PROBLEM —
Repetition must be exact and must stop with the line bearing "confirmed by the SH.". It begins at the first line of the records and includes no pictures.

RECORDS FOR THE TASK —
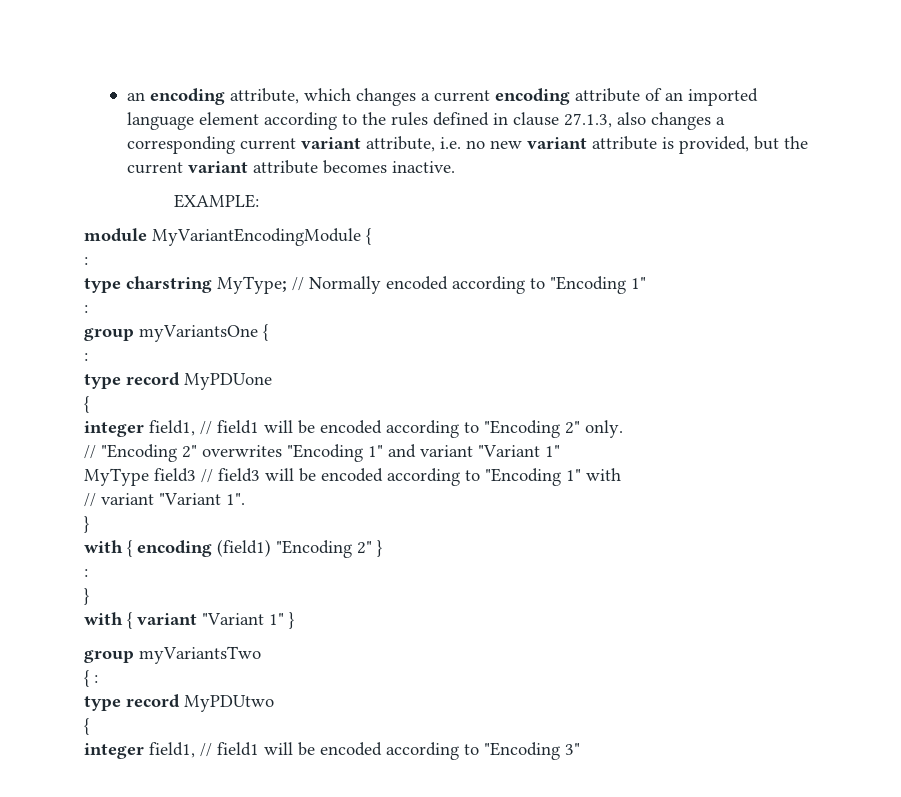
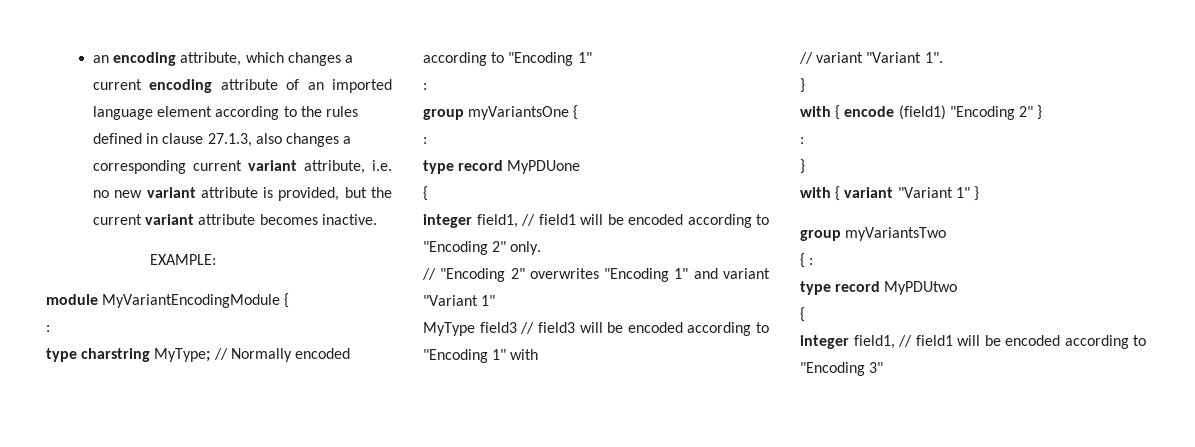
- with { encoding (field1) "Encoding 2" }
+ with { encode (field1) "Encoding 2" }

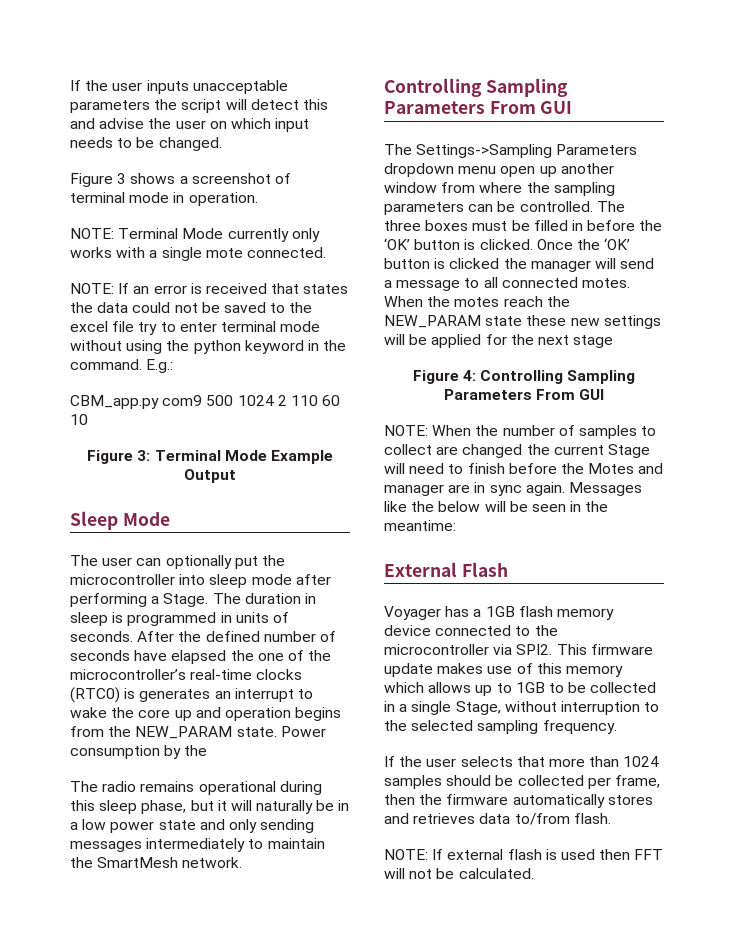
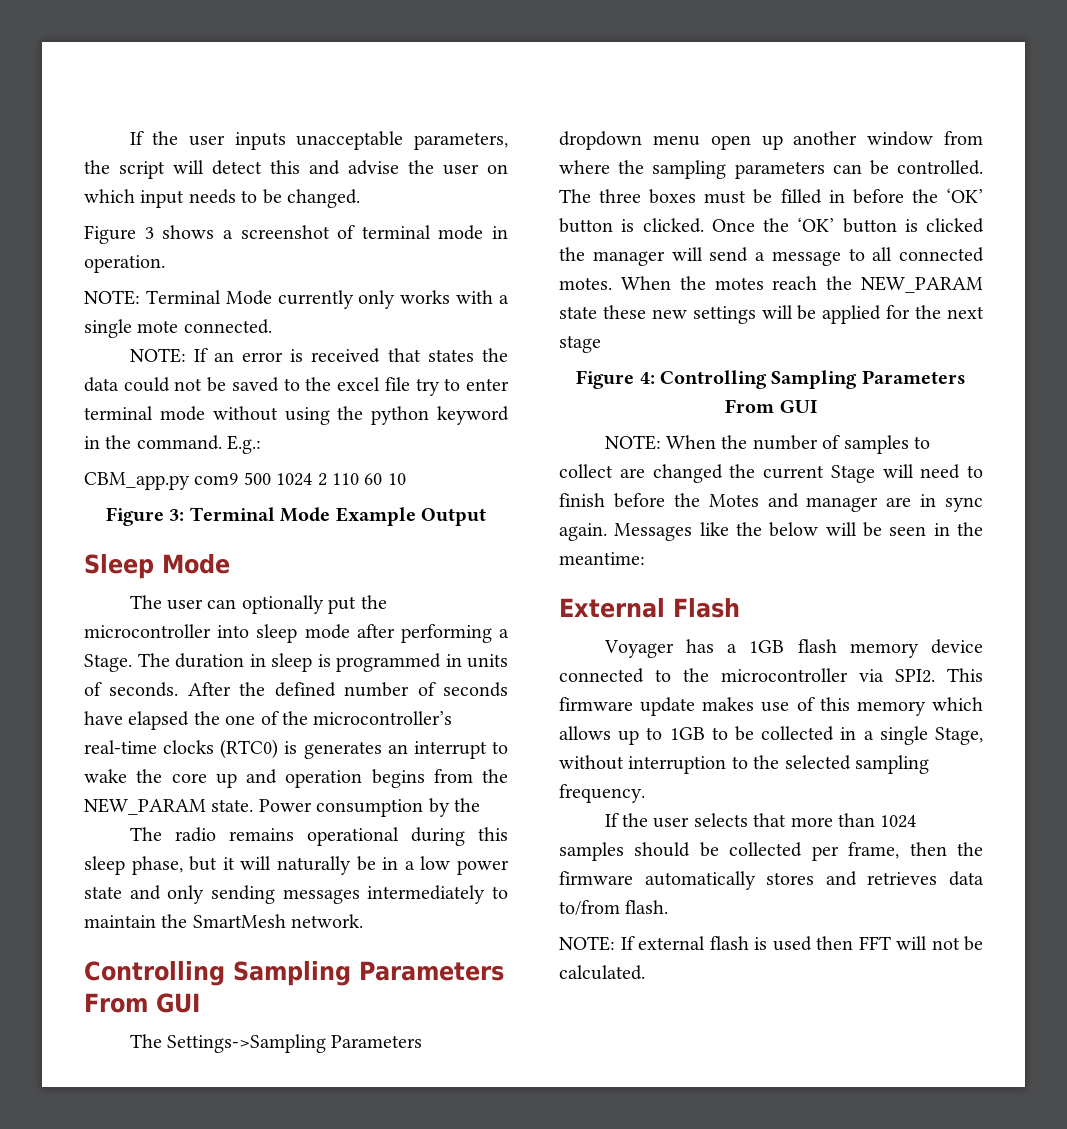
- If the user inputs unacceptable parameters the script will detect this and advise the user on which input needs to be changed.
+ If the user inputs unacceptable parameters, the script will detect this and advise the user on which input needs to be changed.

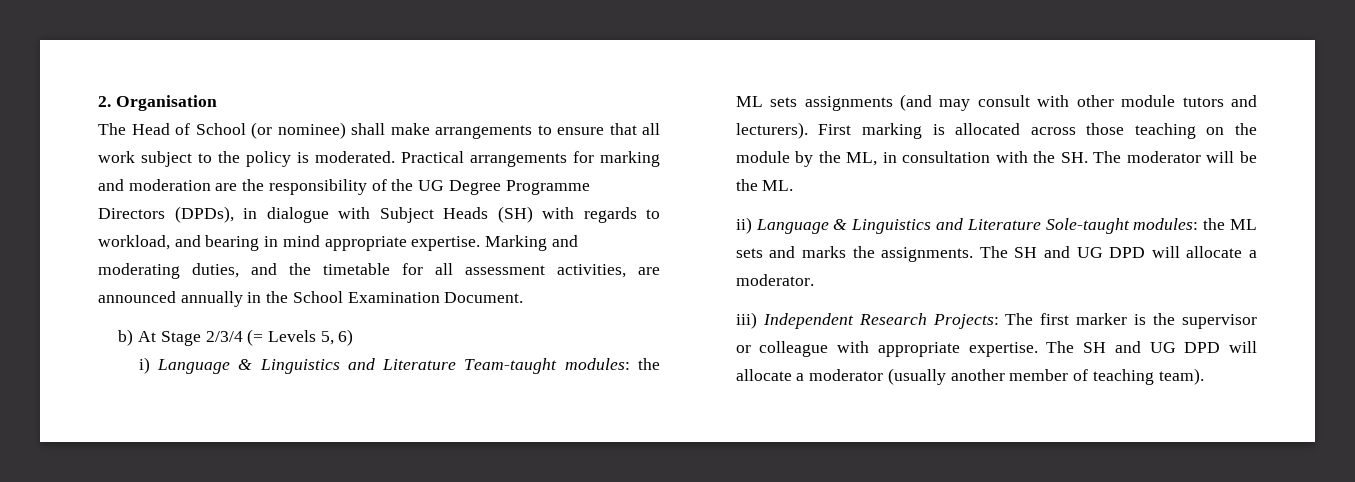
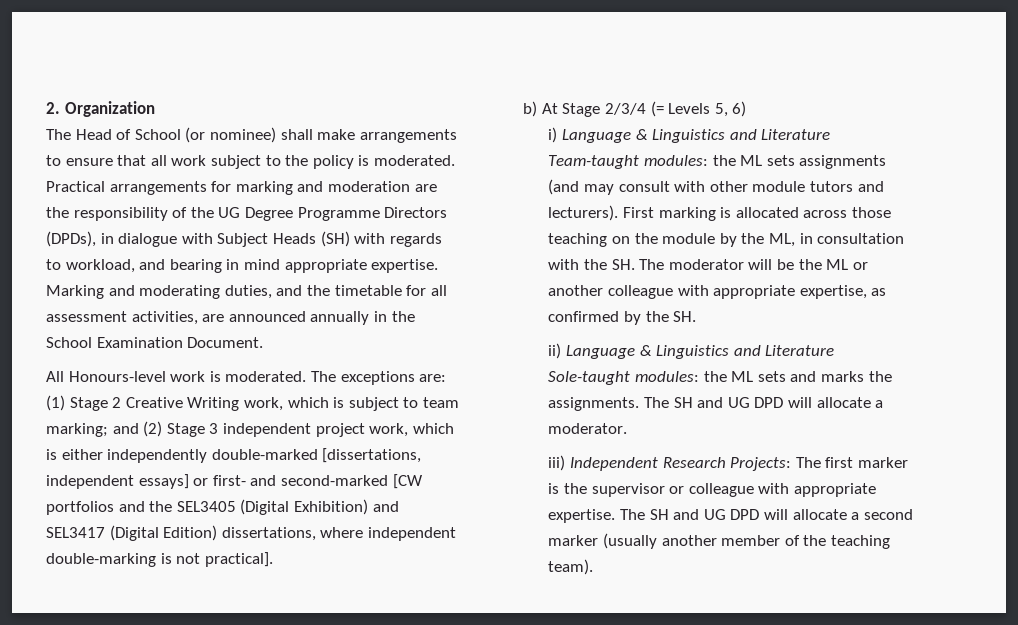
- 2. Organisation
+ 2. Organization
+ All Honours-level work is moderated. The exceptions are: (1) Stage 2 Creative Writing work, which is subject to team marking; and (2) Stage 3 independent project work, which is either independently double-marked [dissertations, independent essays] or first- and second-marked [CW portfolios and the SEL3405 (Digital Exhibition) and SEL3417 (Digital Edition) dissertations, where independent double-marking is not practical].
- First marking is allocated across those teaching on the module by the ML, in consultation with the SH. The moderator will be the ML.
+ First marking is allocated across those teaching on the module by the ML, in consultation with the SH. The moderator will be the ML or another colleague with appropriate expertise, as confirmed by the SH.
- The SH and UG DPD will allocate a moderator (usually another member of teaching team).
+ The SH and UG DPD will allocate a second marker (usually another member of the teaching team).

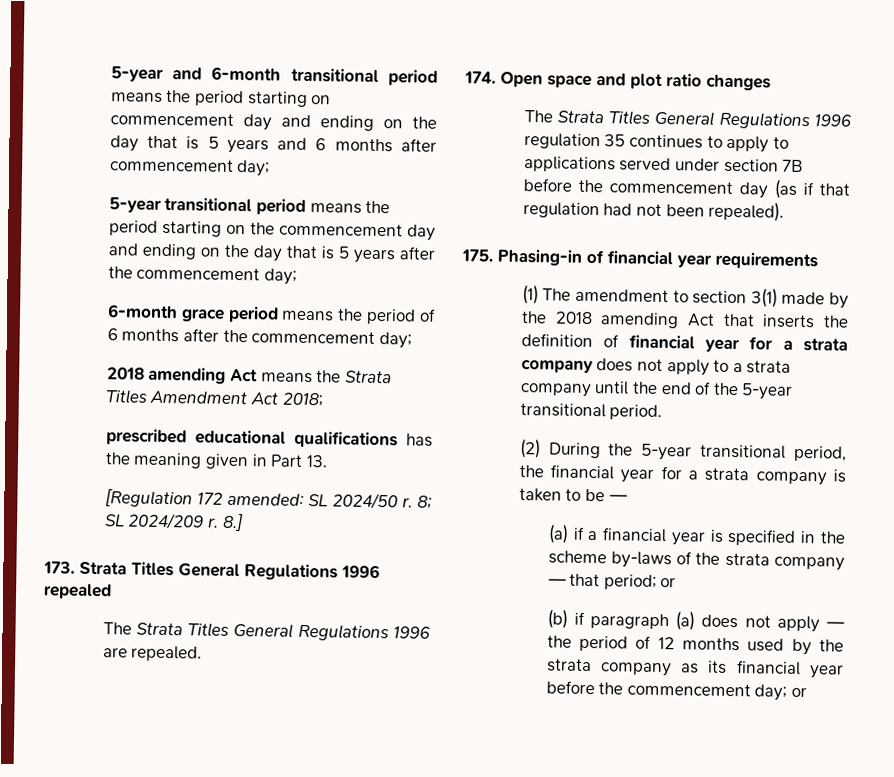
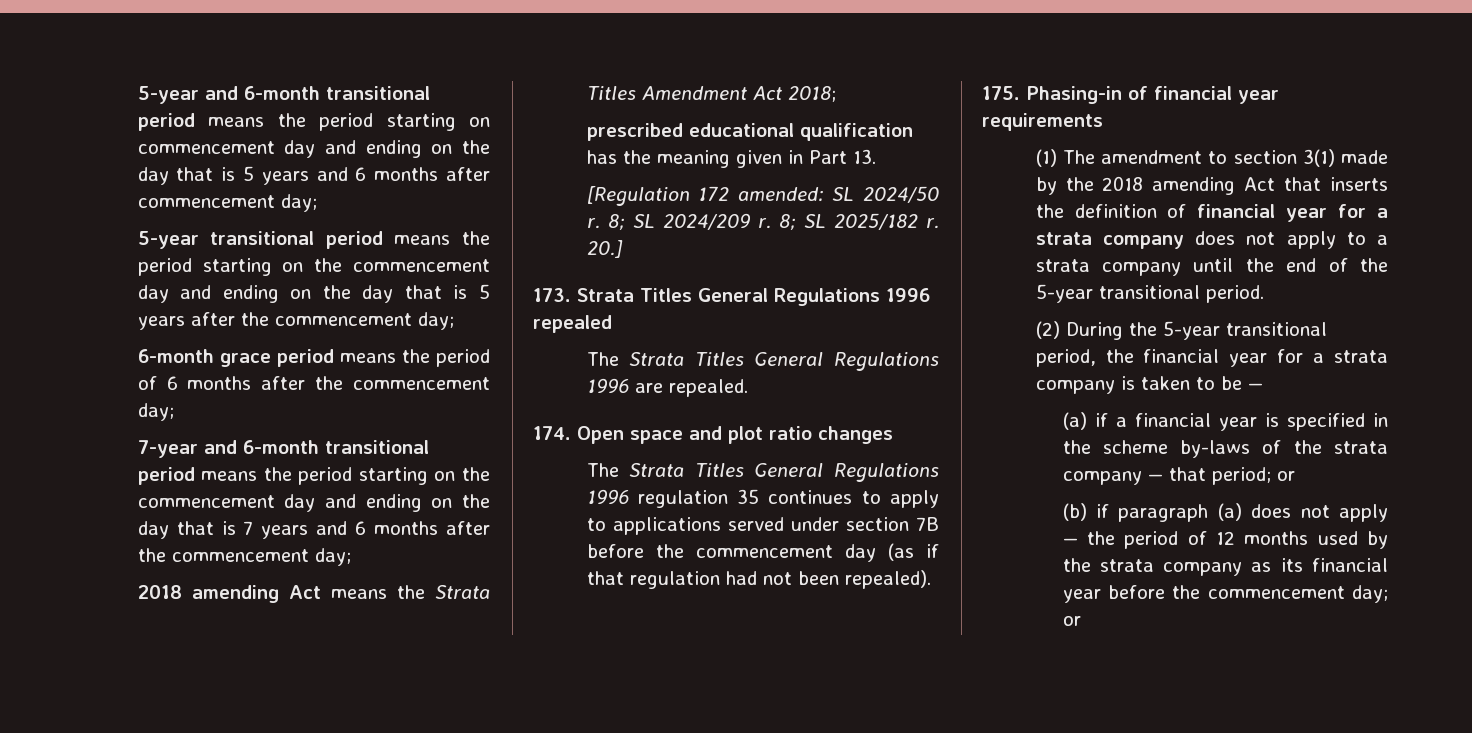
+ 7-year and 6-month transitional period means the period starting on the commencement day and ending on the day that is 7 years and 6 months after the commencement day;
- prescribed educational qualifications has the meaning given in Part 13.
+ prescribed educational qualification has the meaning given in Part 13.
- 8.]
+ 8; SL 2025/182 r. 20.]

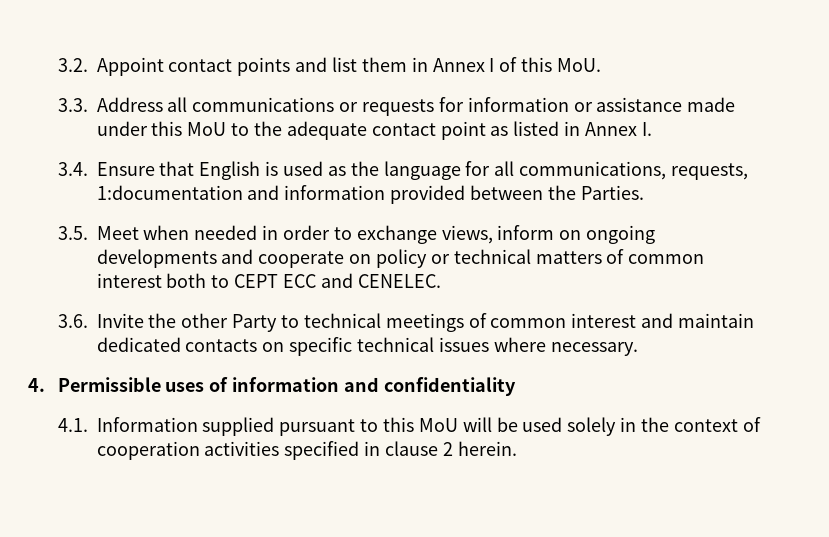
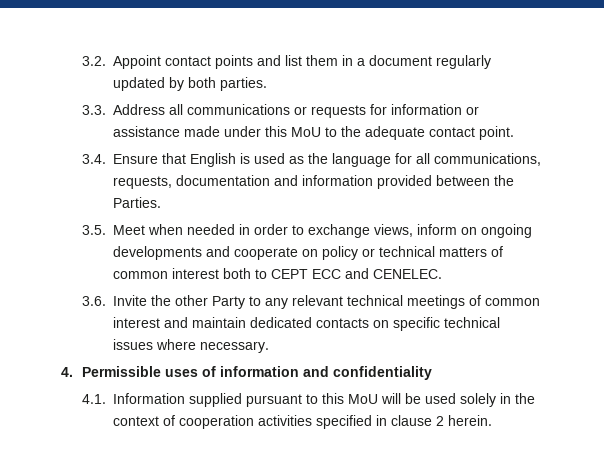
- 3.2. Appoint contact points and list them in Annex I of this MoU.
+ 3.2. Appoint contact points and list them in a document regularly updated by both parties.
- 3.3. Address all communications or requests for information or assistance made under this MoU to the adequate contact point as listed in Annex I.
+ 3.3. Address all communications or requests for information or assistance made under this MoU to the adequate contact point.
- 3.4. Ensure that English is used as the language for all communications, requests, 1:documentation and information provided between the Parties.
+ 3.4. Ensure that English is used as the language for all communications, requests, documentation and information provided between the Parties.
- 3.6. Invite the other Party to technical meetings of common interest and maintain dedicated contacts on specific technical issues where necessary.
+ 3.6. Invite the other Party to any relevant technical meetings of common interest and maintain dedicated contacts on specific technical issues where necessary.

ANSWER SPACE —
- with { encoding (field1) "Encoding 2" }
+ with { encode (field1) "Encoding 2" }

- If the user inputs unacceptable parameters the script will detect this and advise the user on which input needs to be changed.
+ If the user inputs unacceptable parameters, the script will detect this and advise the user on which input needs to be changed.

- 2. Organisation
+ 2. Organization
+ All Honours-level work is moderated. The exceptions are: (1) Stage 2 Creative Writing work, which is subject to team marking; and (2) Stage 3 independent project work, which is either independently double-marked [dissertations, independent essays] or first- and second-marked [CW portfolios and the SEL3405 (Digital Exhibition) and SEL3417 (Digital Edition) dissertations, where independent double-marking is not practical].
- First marking is allocated across those teaching on the module by the ML, in consultation with the SH. The moderator will be the ML.
+ First marking is allocated across those teaching on the module by the ML, in consultation with the SH. The moderator will be the ML or another colleague with appropriate expertise, as confirmed by the SH.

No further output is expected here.